RECORDED INFORMATION
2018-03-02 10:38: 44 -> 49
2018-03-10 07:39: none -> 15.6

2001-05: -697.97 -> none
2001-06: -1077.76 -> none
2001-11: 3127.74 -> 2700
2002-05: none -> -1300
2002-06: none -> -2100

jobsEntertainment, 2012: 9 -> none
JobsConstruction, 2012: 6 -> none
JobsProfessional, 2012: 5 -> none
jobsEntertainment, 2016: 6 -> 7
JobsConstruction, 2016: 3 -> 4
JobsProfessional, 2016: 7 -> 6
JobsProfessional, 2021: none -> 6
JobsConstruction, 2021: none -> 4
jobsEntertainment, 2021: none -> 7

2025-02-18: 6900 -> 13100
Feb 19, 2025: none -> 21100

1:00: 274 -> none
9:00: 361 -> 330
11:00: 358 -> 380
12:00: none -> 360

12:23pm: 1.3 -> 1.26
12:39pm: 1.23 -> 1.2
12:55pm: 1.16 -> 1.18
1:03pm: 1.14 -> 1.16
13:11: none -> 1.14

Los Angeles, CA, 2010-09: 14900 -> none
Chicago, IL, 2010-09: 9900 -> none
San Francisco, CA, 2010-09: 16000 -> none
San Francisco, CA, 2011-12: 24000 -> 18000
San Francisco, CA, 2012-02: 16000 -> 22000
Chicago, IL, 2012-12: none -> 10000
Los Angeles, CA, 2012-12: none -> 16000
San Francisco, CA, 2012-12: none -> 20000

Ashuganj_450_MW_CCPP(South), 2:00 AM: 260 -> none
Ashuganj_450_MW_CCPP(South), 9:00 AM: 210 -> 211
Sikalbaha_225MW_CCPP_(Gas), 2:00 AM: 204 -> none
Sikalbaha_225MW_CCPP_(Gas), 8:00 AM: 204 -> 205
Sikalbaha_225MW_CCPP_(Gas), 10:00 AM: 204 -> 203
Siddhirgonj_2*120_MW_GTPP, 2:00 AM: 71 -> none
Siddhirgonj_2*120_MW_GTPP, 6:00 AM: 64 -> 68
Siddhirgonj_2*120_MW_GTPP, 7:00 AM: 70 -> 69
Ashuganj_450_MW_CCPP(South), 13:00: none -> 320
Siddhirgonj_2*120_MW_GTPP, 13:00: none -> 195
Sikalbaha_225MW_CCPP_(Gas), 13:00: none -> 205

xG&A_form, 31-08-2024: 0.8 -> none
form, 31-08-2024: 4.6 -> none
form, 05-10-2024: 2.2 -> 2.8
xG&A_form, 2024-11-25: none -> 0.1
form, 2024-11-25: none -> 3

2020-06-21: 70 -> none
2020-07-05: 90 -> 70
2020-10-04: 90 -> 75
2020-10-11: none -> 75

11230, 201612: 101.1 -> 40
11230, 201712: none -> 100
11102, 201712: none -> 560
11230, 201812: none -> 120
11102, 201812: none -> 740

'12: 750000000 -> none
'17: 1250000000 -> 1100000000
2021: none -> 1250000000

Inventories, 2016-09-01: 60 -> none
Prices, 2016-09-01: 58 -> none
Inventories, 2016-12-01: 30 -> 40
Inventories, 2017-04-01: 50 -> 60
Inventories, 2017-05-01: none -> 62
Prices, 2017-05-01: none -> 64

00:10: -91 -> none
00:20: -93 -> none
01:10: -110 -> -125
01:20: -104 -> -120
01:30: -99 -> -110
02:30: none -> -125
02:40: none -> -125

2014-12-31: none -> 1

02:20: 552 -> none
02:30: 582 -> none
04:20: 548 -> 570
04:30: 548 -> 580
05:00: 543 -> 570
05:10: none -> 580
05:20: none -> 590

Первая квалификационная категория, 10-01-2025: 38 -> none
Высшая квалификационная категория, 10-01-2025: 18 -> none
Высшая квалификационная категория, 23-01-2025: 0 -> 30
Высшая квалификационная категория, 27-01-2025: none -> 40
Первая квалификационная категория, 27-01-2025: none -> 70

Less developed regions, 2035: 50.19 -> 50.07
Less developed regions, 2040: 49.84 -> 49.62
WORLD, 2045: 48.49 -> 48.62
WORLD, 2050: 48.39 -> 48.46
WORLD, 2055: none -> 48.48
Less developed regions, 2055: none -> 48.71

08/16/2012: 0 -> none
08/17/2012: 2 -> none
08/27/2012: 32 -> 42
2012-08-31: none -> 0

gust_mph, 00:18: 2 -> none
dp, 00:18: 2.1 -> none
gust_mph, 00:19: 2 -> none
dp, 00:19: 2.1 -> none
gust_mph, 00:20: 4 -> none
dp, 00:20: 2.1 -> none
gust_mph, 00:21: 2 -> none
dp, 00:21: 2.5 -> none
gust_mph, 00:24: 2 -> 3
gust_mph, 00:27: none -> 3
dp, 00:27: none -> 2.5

TASK REQUIREMENTS
Word for word, write out the data.

TASK ANSWER
2018-03-02 10:38: 44 -> 49
2018-03-10 07:39: none -> 15.6

2001-05: -697.97 -> none
2001-06: -1077.76 -> none
2001-11: 3127.74 -> 2700
2002-05: none -> -1300
2002-06: none -> -2100

jobsEntertainment, 2012: 9 -> none
JobsConstruction, 2012: 6 -> none
JobsProfessional, 2012: 5 -> none
jobsEntertainment, 2016: 6 -> 7
JobsConstruction, 2016: 3 -> 4
JobsProfessional, 2016: 7 -> 6
JobsProfessional, 2021: none -> 6
JobsConstruction, 2021: none -> 4
jobsEntertainment, 2021: none -> 7

2025-02-18: 6900 -> 13100
Feb 19, 2025: none -> 21100

1:00: 274 -> none
9:00: 361 -> 330
11:00: 358 -> 380
12:00: none -> 360

12:23pm: 1.3 -> 1.26
12:39pm: 1.23 -> 1.2
12:55pm: 1.16 -> 1.18
1:03pm: 1.14 -> 1.16
13:11: none -> 1.14

Los Angeles, CA, 2010-09: 14900 -> none
Chicago, IL, 2010-09: 9900 -> none
San Francisco, CA, 2010-09: 16000 -> none
San Francisco, CA, 2011-12: 24000 -> 18000
San Francisco, CA, 2012-02: 16000 -> 22000
Chicago, IL, 2012-12: none -> 10000
Los Angeles, CA, 2012-12: none -> 16000
San Francisco, CA, 2012-12: none -> 20000

Ashuganj_450_MW_CCPP(South), 2:00 AM: 260 -> none
Ashuganj_450_MW_CCPP(South), 9:00 AM: 210 -> 211
Sikalbaha_225MW_CCPP_(Gas), 2:00 AM: 204 -> none
Sikalbaha_225MW_CCPP_(Gas), 8:00 AM: 204 -> 205
Sikalbaha_225MW_CCPP_(Gas), 10:00 AM: 204 -> 203
Siddhirgonj_2*120_MW_GTPP, 2:00 AM: 71 -> none
Siddhirgonj_2*120_MW_GTPP, 6:00 AM: 64 -> 68
Siddhirgonj_2*120_MW_GTPP, 7:00 AM: 70 -> 69
Ashuganj_450_MW_CCPP(South), 13:00: none -> 320
Siddhirgonj_2*120_MW_GTPP, 13:00: none -> 195
Sikalbaha_225MW_CCPP_(Gas), 13:00: none -> 205

xG&A_form, 31-08-2024: 0.8 -> none
form, 31-08-2024: 4.6 -> none
form, 05-10-2024: 2.2 -> 2.8
xG&A_form, 2024-11-25: none -> 0.1
form, 2024-11-25: none -> 3

2020-06-21: 70 -> none
2020-07-05: 90 -> 70
2020-10-04: 90 -> 75
2020-10-11: none -> 75

11230, 201612: 101.1 -> 40
11230, 201712: none -> 100
11102, 201712: none -> 560
11230, 201812: none -> 120
11102, 201812: none -> 740

'12: 750000000 -> none
'17: 1250000000 -> 1100000000
2021: none -> 1250000000

Inventories, 2016-09-01: 60 -> none
Prices, 2016-09-01: 58 -> none
Inventories, 2016-12-01: 30 -> 40
Inventories, 2017-04-01: 50 -> 60
Inventories, 2017-05-01: none -> 62
Prices, 2017-05-01: none -> 64

00:10: -91 -> none
00:20: -93 -> none
01:10: -110 -> -125
01:20: -104 -> -120
01:30: -99 -> -110
02:30: none -> -125
02:40: none -> -125

2014-12-31: none -> 1

02:20: 552 -> none
02:30: 582 -> none
04:20: 548 -> 570
04:30: 548 -> 580
05:00: 543 -> 570
05:10: none -> 580
05:20: none -> 590

Первая квалификационная категория, 10-01-2025: 38 -> none
Высшая квалификационная категория, 10-01-2025: 18 -> none
Высшая квалификационная категория, 23-01-2025: 0 -> 30
Высшая квалификационная категория, 27-01-2025: none -> 40
Первая квалификационная категория, 27-01-2025: none -> 70

Less developed regions, 2035: 50.19 -> 50.07
Less developed regions, 2040: 49.84 -> 49.62
WORLD, 2045: 48.49 -> 48.62
WORLD, 2050: 48.39 -> 48.46
WORLD, 2055: none -> 48.48
Less developed regions, 2055: none -> 48.71

08/16/2012: 0 -> none
08/17/2012: 2 -> none
08/27/2012: 32 -> 42
2012-08-31: none -> 0

gust_mph, 00:18: 2 -> none
dp, 00:18: 2.1 -> none
gust_mph, 00:19: 2 -> none
dp, 00:19: 2.1 -> none
gust_mph, 00:20: 4 -> none
dp, 00:20: 2.1 -> none
gust_mph, 00:21: 2 -> none
dp, 00:21: 2.5 -> none
gust_mph, 00:24: 2 -> 3
gust_mph, 00:27: none -> 3
dp, 00:27: none -> 2.5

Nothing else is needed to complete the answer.